TF Lattice Aggregate Function Models

View on TensorFlow.org Run in Google Colab View source on GitHub Download notebook

Overview

TFL Premade Aggregate Function Models are quick and easy ways to build TFL tf.keras.model instances for learning complex aggregation functions. This guide outlines the steps needed to construct a TFL Premade Aggregate Function Model and train/test it.

Setup

Installing TF Lattice package:


!pip install -q tensorflow-lattice pydot

Importing required packages:

import tensorflow as tf

import collections
import logging
import numpy as np
import pandas as pd
import sys
import tensorflow_lattice as tfl
logging.disable(sys.maxsize)

Downloading the Puzzles dataset:

train_dataframe = pd.read_csv(
    'https://raw.githubusercontent.com/wbakst/puzzles_data/master/train.csv')
train_dataframe.head()
test_dataframe = pd.read_csv(
    'https://raw.githubusercontent.com/wbakst/puzzles_data/master/test.csv')
test_dataframe.head()

Extract and convert features and labels

# Features:
# - star_rating       rating out of 5 stars (1-5)
# - word_count        number of words in the review
# - is_amazon         1 = reviewed on amazon; 0 = reviewed on artifact website
# - includes_photo    if the review includes a photo of the puzzle
# - num_helpful       number of people that found this review helpful
# - num_reviews       total number of reviews for this puzzle (we construct)
#
# This ordering of feature names will be the exact same order that we construct
# our model to expect.
feature_names = [
    'star_rating', 'word_count', 'is_amazon', 'includes_photo', 'num_helpful',
    'num_reviews'
]
def extract_features(dataframe, label_name):
  # First we extract flattened features.
  flattened_features = {
      feature_name: dataframe[feature_name].values.astype(float)
      for feature_name in feature_names[:-1]
  }

  # Construct mapping from puzzle name to feature.
  star_rating = collections.defaultdict(list)
  word_count = collections.defaultdict(list)
  is_amazon = collections.defaultdict(list)
  includes_photo = collections.defaultdict(list)
  num_helpful = collections.defaultdict(list)
  labels = {}

  # Extract each review.
  for i in range(len(dataframe)):
    row = dataframe.iloc[i]
    puzzle_name = row['puzzle_name']
    star_rating[puzzle_name].append(float(row['star_rating']))
    word_count[puzzle_name].append(float(row['word_count']))
    is_amazon[puzzle_name].append(float(row['is_amazon']))
    includes_photo[puzzle_name].append(float(row['includes_photo']))
    num_helpful[puzzle_name].append(float(row['num_helpful']))
    labels[puzzle_name] = float(row[label_name])
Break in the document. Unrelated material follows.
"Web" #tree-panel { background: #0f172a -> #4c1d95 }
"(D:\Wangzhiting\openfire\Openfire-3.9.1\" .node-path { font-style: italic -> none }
  # Organize data into list of list of features.
  names = list(star_rating.keys())
  star_rating = [star_rating[name] for name in names]
  word_count = [word_count[name] for name in names]
  is_amazon = [is_amazon[name] for name in names]
  includes_photo = [includes_photo[name] for name in names]
  num_helpful = [num_helpful[name] for name in names]
  num_reviews = [[len(ratings)] * len(ratings) for ratings in star_rating]
  labels = [labels[name] for name in names]

  # Flatten num_reviews
  flattened_features['num_reviews'] = [len(reviews) for reviews in num_reviews]
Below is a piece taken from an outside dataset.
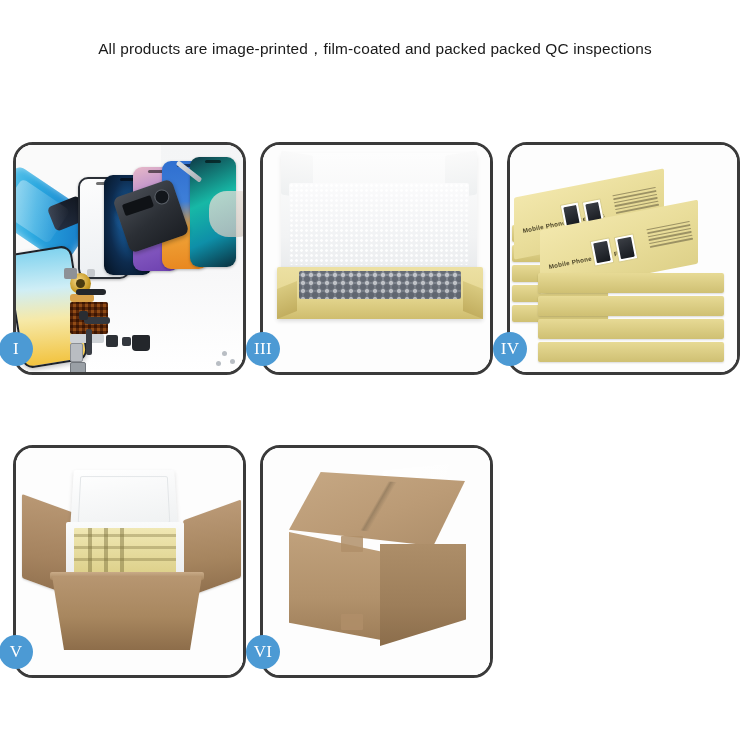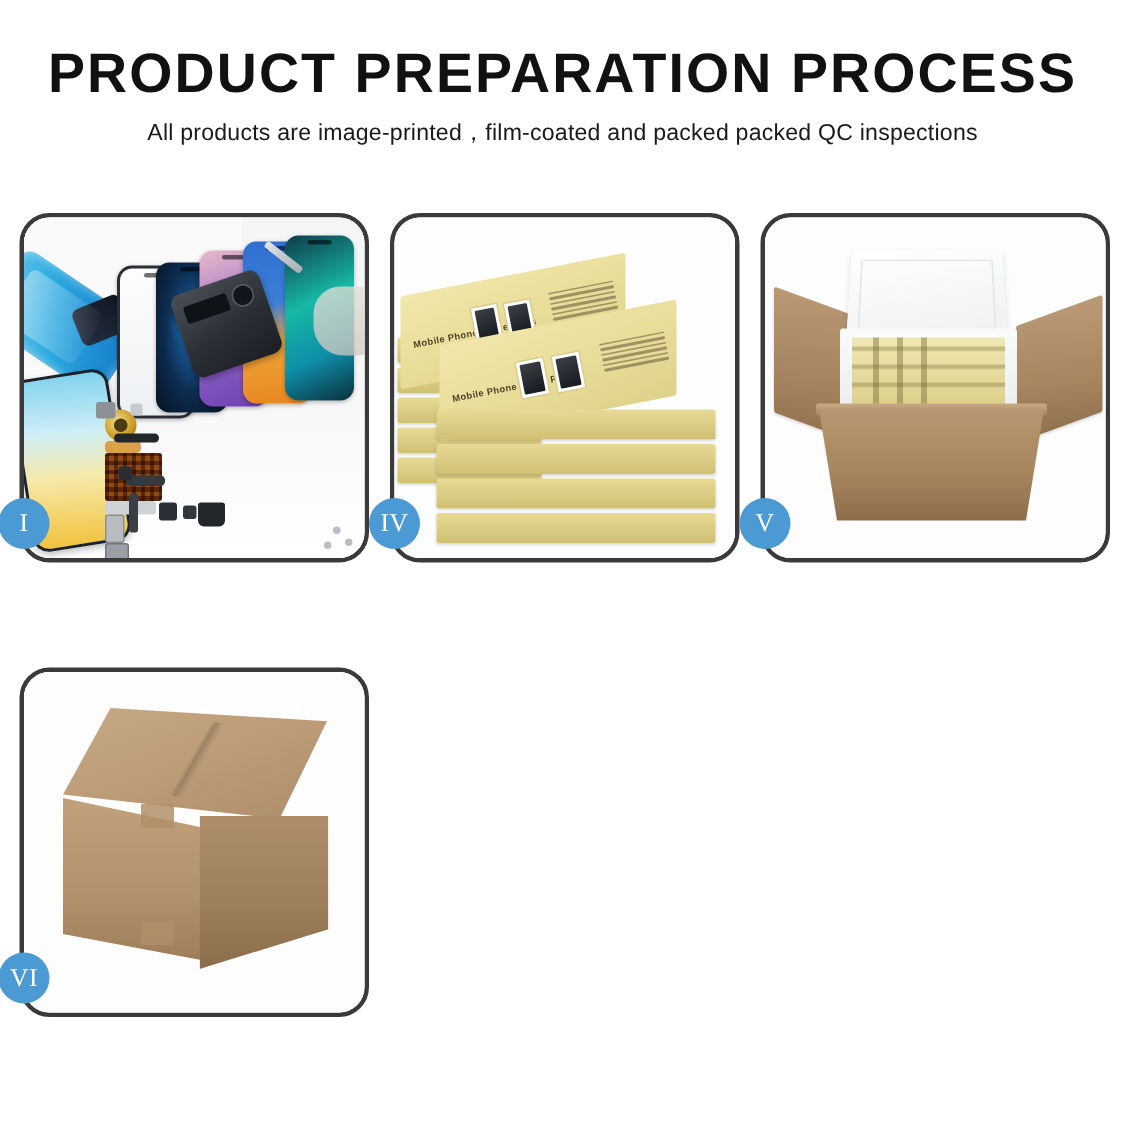"PRODUCT PREPARATION PROCESS" div.title { html: <div>PRODUCT PREPARATION PROCESS</div> -> none }
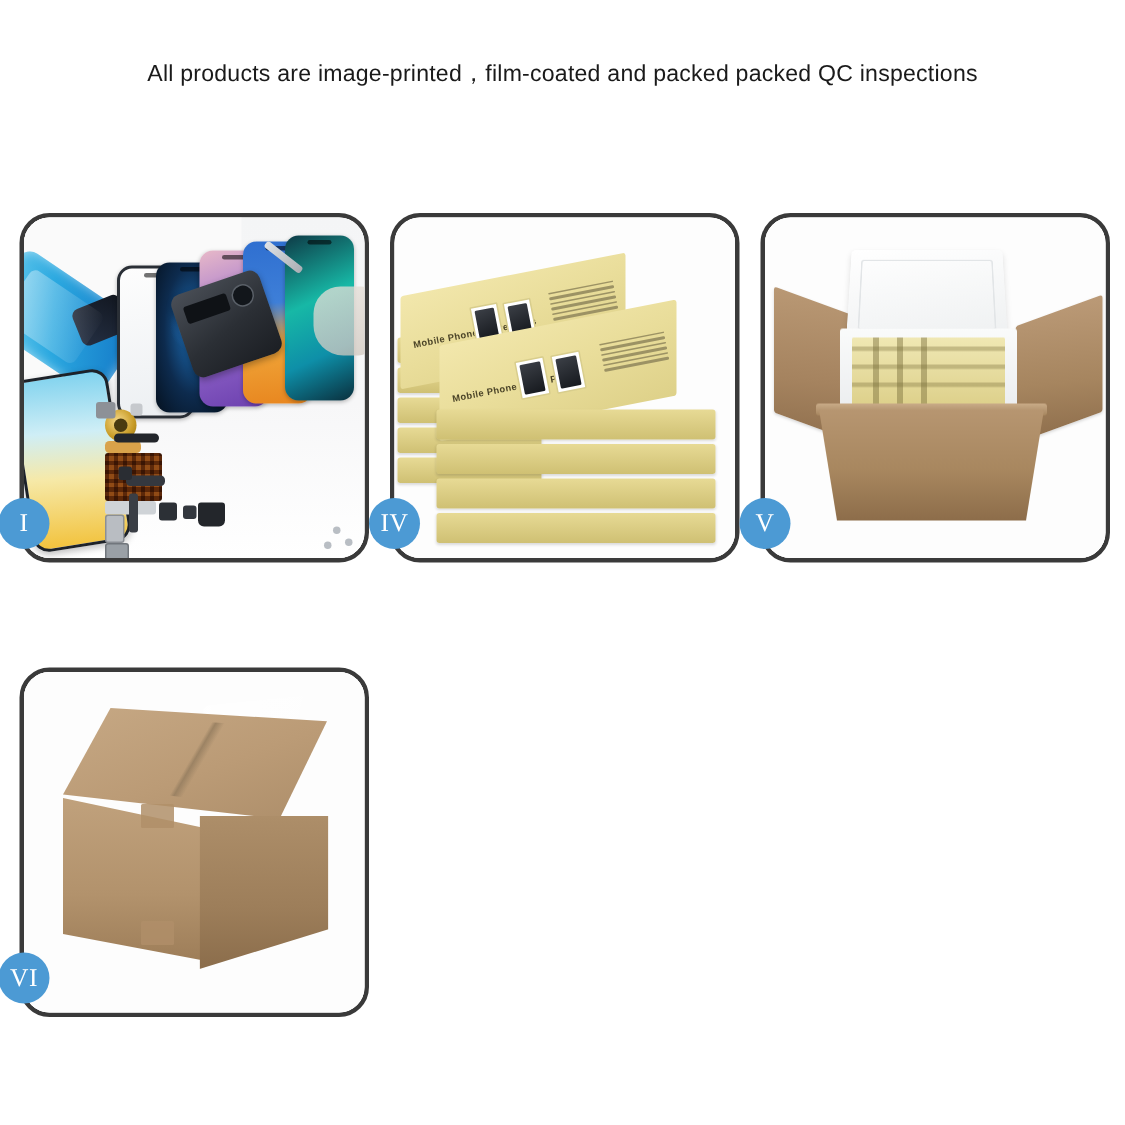"III" div.panel { html: none -> <div> <div> <div></div> <div> <div></div> <div></div> </div> <div></div> <div> <div></div> <div></div> <div></div> </div> <div></div> </div> <div>III</div> </div> }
  # Convert data into ragged tensors.
  star_rating = tf.ragged.constant(star_rating)
  word_count = tf.ragged.constant(word_count)
  is_amazon = tf.ragged.constant(is_amazon)
  includes_photo = tf.ragged.constant(includes_photo)
  num_helpful = tf.ragged.constant(num_helpful)
  num_reviews = tf.ragged.constant(num_reviews)
  labels = tf.constant(labels)

  # Now we can return our extracted data.
  return (star_rating, word_count, is_amazon, includes_photo, num_helpful,
          num_reviews), labels, flattened_features
train_xs, train_ys, flattened_features = extract_features(train_dataframe, 'Sales12-18MonthsAgo')
test_xs, test_ys, _ = extract_features(test_dataframe, 'SalesLastSixMonths')
# Let's define our label minimum and maximum.
min_label, max_label = float(np.min(train_ys)), float(np.max(train_ys))
min_label, max_label = float(np.min(train_ys)), float(np.max(train_ys))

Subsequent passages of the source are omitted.